When you spot the word "built" in a line of the data below, copy that line.

§ Dataset records
___
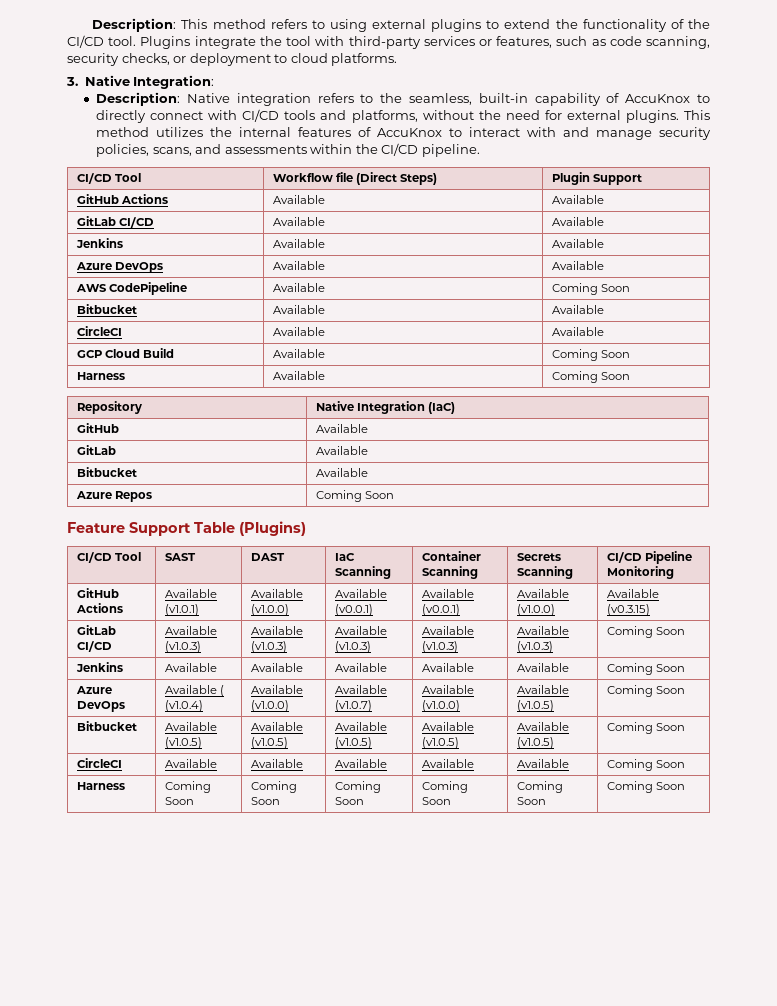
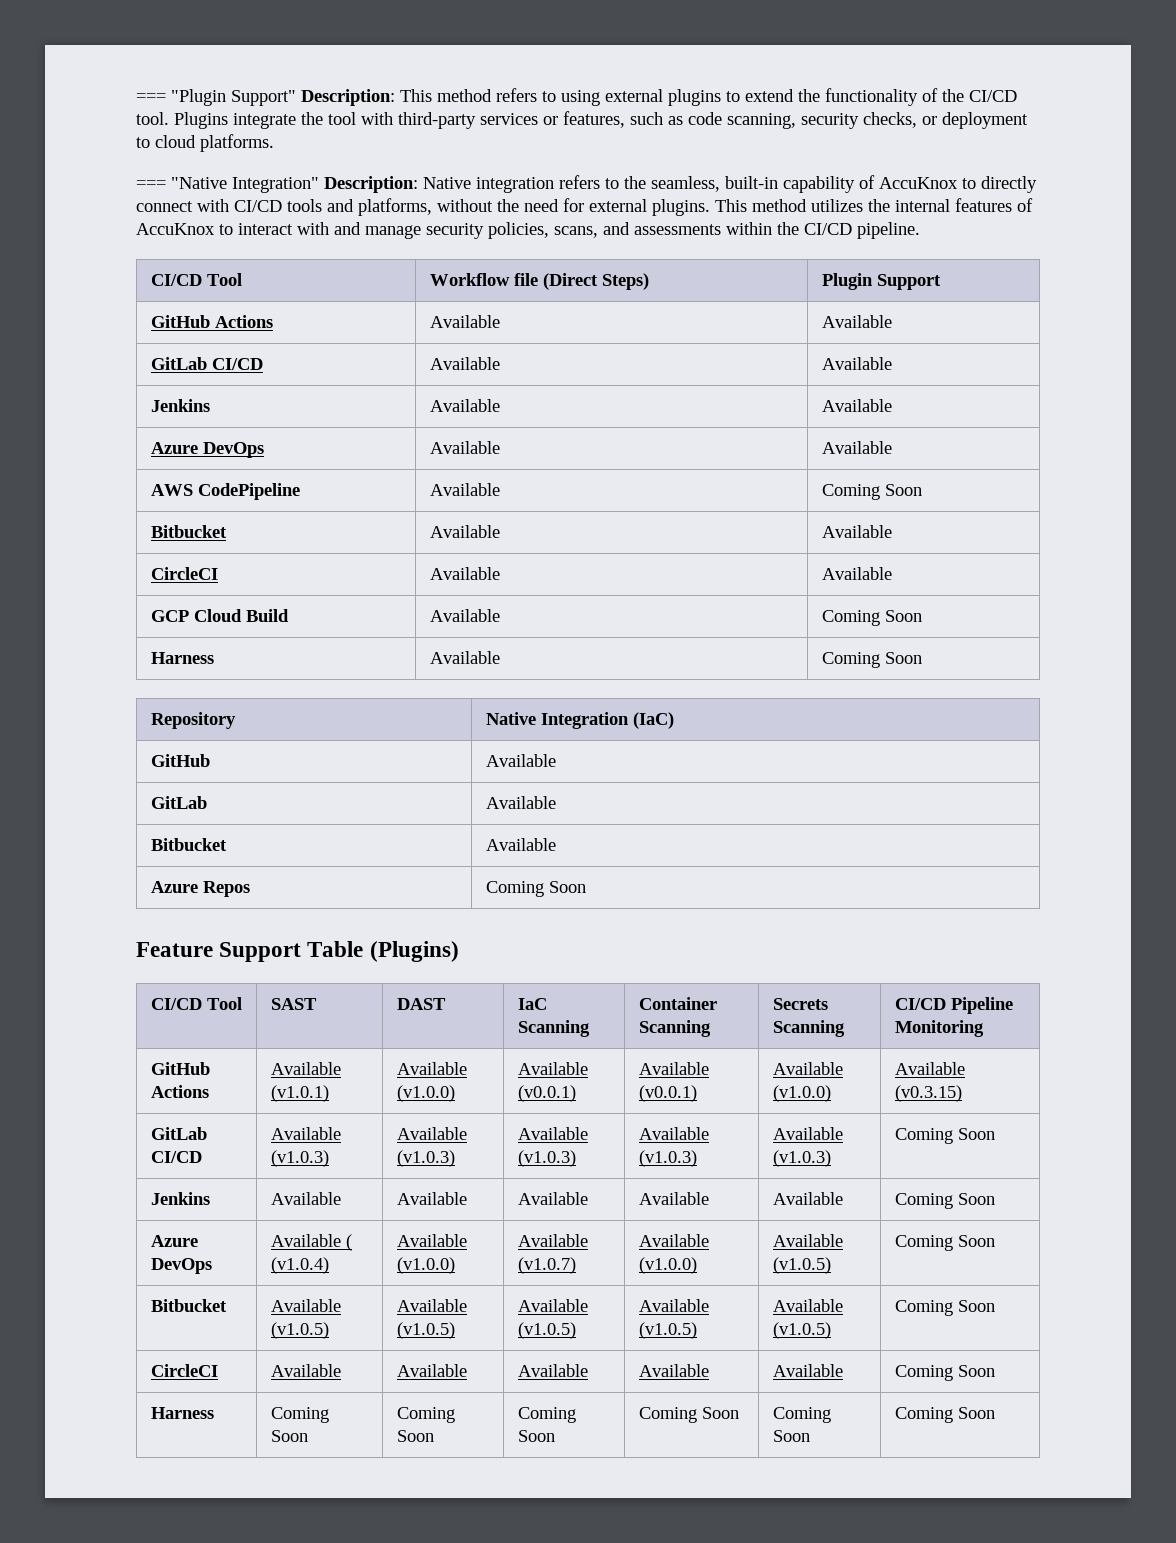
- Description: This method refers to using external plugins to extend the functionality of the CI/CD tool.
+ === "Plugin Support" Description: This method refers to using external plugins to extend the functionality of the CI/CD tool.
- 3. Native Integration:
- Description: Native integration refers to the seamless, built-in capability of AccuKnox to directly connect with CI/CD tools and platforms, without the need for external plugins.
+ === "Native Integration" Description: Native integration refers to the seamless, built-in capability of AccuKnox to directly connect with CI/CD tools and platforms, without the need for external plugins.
___
§ Solution to the exercise
- Description: Native integration refers to the seamless, built-in capability of AccuKnox to directly connect with CI/CD tools and platforms, without the need for external plugins.
+ === "Native Integration" Description: Native integration refers to the seamless, built-in capability of AccuKnox to directly connect with CI/CD tools and platforms, without the need for external plugins.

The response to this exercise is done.